Fosen Renovasjon IKS
- Type: Inter-municipal company
- Industry: Waste management
- Founded: 1997; 29 years ago
- Headquarters: Årnset, Indre Fosen, Norway
- Area served: Fosen
- Revenue: 90 million kroner (2023)
- Number of employees: 30 (2023)
- Website: fosenrenovasjon.no

= Fosen Renovasjon =

Norwegian waste collection agency

Fosen Renovasjon IKS is an intermunicipal waste management agency covering most of Fosen, Norway. It is owned by and serves the municipalities of Indre Fosen, Ørland and Åfjord. The company is based in Årnset. As of 2023 it had 30 employees, had an annual revenue of 90 million kroner, and handled 14,000 tonnes of waste.

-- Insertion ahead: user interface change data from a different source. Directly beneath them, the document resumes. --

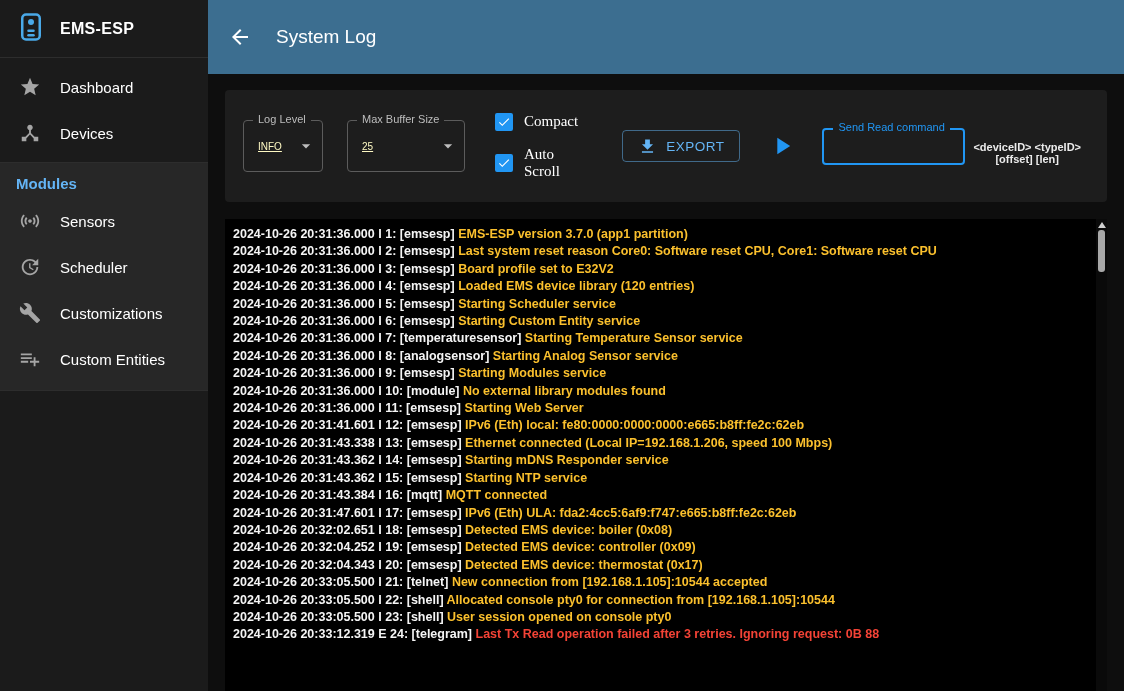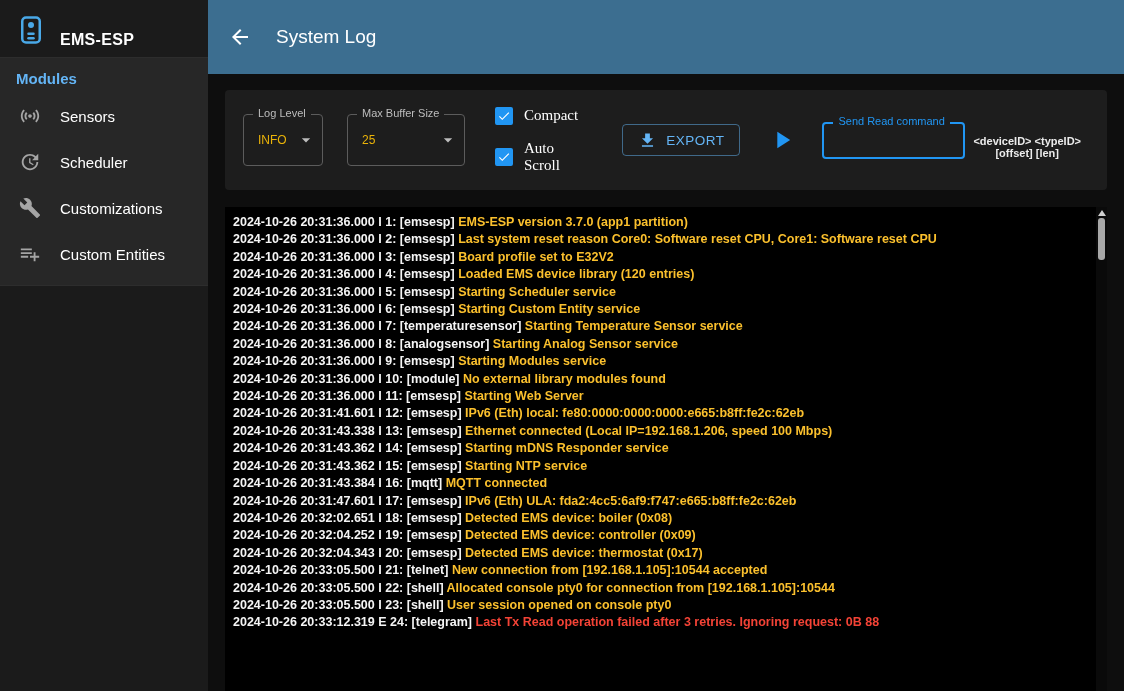--- a/index.html
+++ b/index.html
@@ -13,7 +13,7 @@
 
   
   .sidebar{width:208px; min-width:208px; background:#1b1b1b; display:flex; flex-direction:column;}
-  .logo-row{height:58px; display:flex; align-items:flex-end; gap:14px; padding:8px 16px; border-bottom:1px solid #2d2d2d;}
+  .logo-row{height:58px; display:flex; align-items:center; gap:14px; padding:8px 16px; border-bottom:1px solid #2d2d2d;}
   .app-title{font-size:16px; font-weight:bold; letter-spacing:.3px;}
   .nav-item{height:46px; display:flex; align-items:center; gap:18px; padding:0 18px; cursor:pointer; font-size:15px; color:#fff;}
   .nav-item .ic{width:24px; height:24px; display:flex; align-items:center; justify-content:center; color:#a5a5a5;}

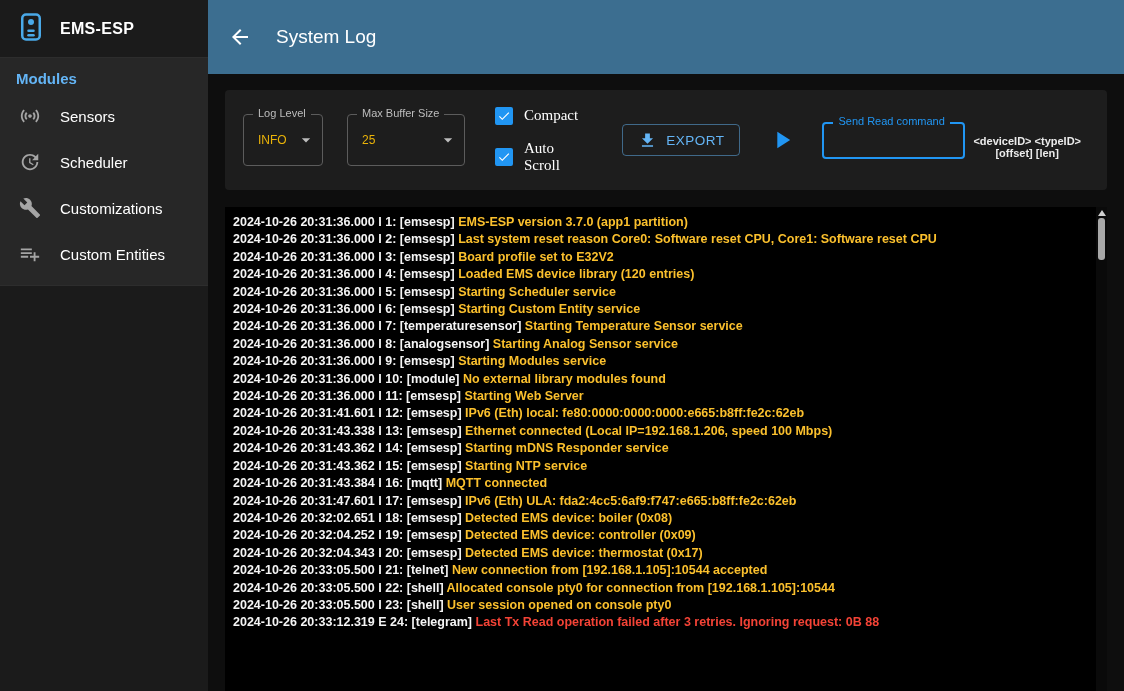--- a/index.html
+++ b/index.html
@@ -92,6 +92,24 @@
       <span class="app-title">EMS-ESP</span>
     </div>
 
+    <nav class="nav-top">
+      <div class="nav-item">
+        <span class="ic">
+          <svg viewBox="0 0 24 24">
+              <path d="M12 17.27L18.18 21l-1.64-7.03L22 9.24l-7.19-.61L12 2 9.19 8.63 2 9.24l5.46 4.73L5.82 21z"></path>
+            </svg>
+        </span>
+        <span>Dashboard</span>
+      </div>
+      <div class="nav-item">
+        <span class="ic">
+          <svg viewBox="0 0 24 24">
+              <path d="M17 16l-4-4V8.82C14.16 8.4 15 7.3 15 6c0-1.66-1.34-3-3-3S9 4.34 9 6c0 1.3.84 2.4 2 2.82V12l-4 4H3v5h5v-3.05l4-4.2 4 4.2V21h5v-5h-4z"></path>
+            </svg>
+        </span>
+        <span>Devices</span>
+      </div>
+    </nav>
 
     <div class="modules-section">
       <div class="modules-header">Modules</div>

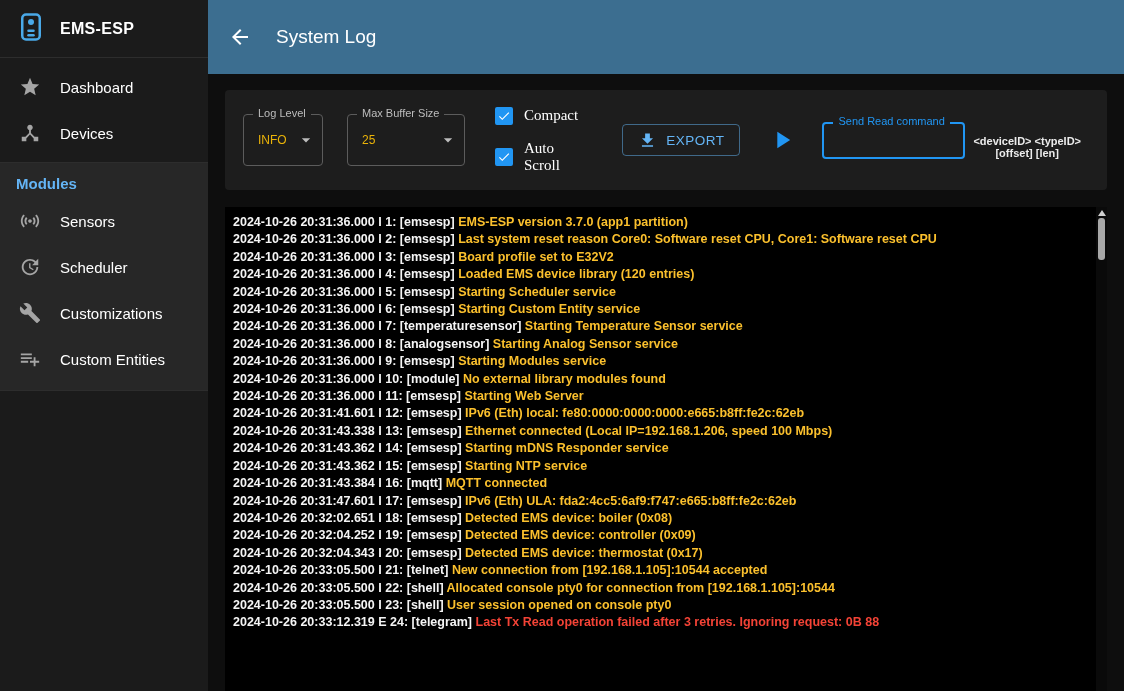--- a/index.html
+++ b/index.html
@@ -33,7 +33,7 @@
   .content{flex:1; display:flex; flex-direction:column; padding:16px 17px 0 17px; min-height:0; background:#0e0e0e;}
 
   
-  .controls{background:#1d1d1d; border-radius:4px; height:100px; flex:0 0 auto; display:flex; align-items:center; padding:0 18px; gap:24px; margin-bottom:17px;}
+  .controls{background:#1d1d1d; border-radius:4px; height:112px; flex:0 0 auto; display:flex; align-items:center; padding:0 18px; gap:24px; margin-bottom:17px;}
   .select{position:relative; height:52px; border:1px solid #5c5c5c; border-radius:4px; display:flex; align-items:center; padding:0 28px 0 14px; cursor:pointer; background:transparent;}
   .select .flabel{position:absolute; top:-8px; left:9px; background:#1d1d1d; padding:0 5px; font-size:11px; color:#bdbdbd; white-space:nowrap;}
   .select .val{font-size:12px; color:#eab308;}

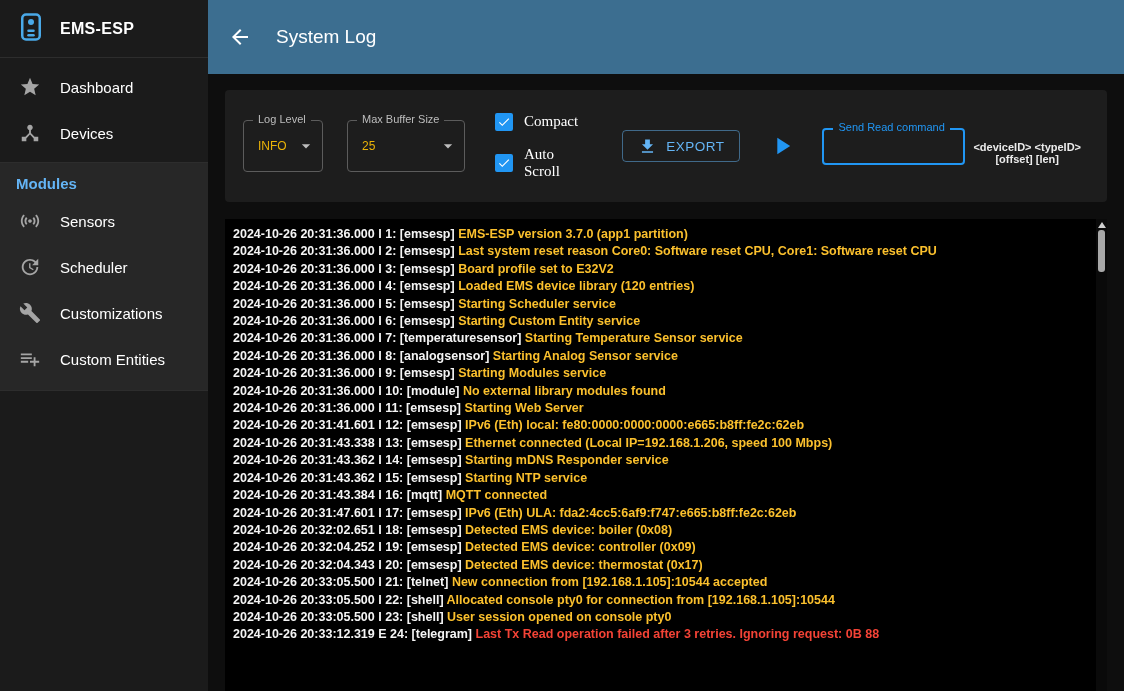--- a/index.html
+++ b/index.html
@@ -36,7 +36,7 @@
   .controls{background:#1d1d1d; border-radius:4px; height:112px; flex:0 0 auto; display:flex; align-items:center; padding:0 18px; gap:24px; margin-bottom:17px;}
   .select{position:relative; height:52px; border:1px solid #5c5c5c; border-radius:4px; display:flex; align-items:center; padding:0 28px 0 14px; cursor:pointer; background:transparent;}
   .select .flabel{position:absolute; top:-8px; left:9px; background:#1d1d1d; padding:0 5px; font-size:11px; color:#bdbdbd; white-space:nowrap;}
-  .select .val{font-size:12px; color:#eab308;}
+  .select .val{font-size:10px; color:#fef9c3;text-decoration:underline;}
   .select .caret{position:absolute; right:6px; top:50%; transform:translateY(-50%); width:20px; height:20px;}
   .select .caret svg{width:20px; height:20px; fill:#bdbdbd;}
   .sel-level{min-width:80px;}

The agency was established in 1997 and became operational the following year. At the time it covered the municipalities of Rissa, Ørland, Bjugn and Åfjord. The two northern-most Fosen municipalities, Roan and Osen, had joined Midtre Namdal Avfallsselskap in 1995. Leksvik chose to join Innherred Renovasjon in 1997.

Fosen Renovasjon had subcontracted its waste collection on a public tender, which was won by RenoNorden. The company filed for bankruptcy in September 2017, leaving Fosen without an operator. Fosen Renovasjon chose to not place the operations on a new tender, but instead to operate the waste collection itself. It subsequently hired the staff and bought vehicles.

Leksvik merged with Rissa to form Indre Fosen Municipality on 1 January 2018. Fosen Renovasjon took over the responsibility for waste management for all of Indre Fosen on 1 January 2020.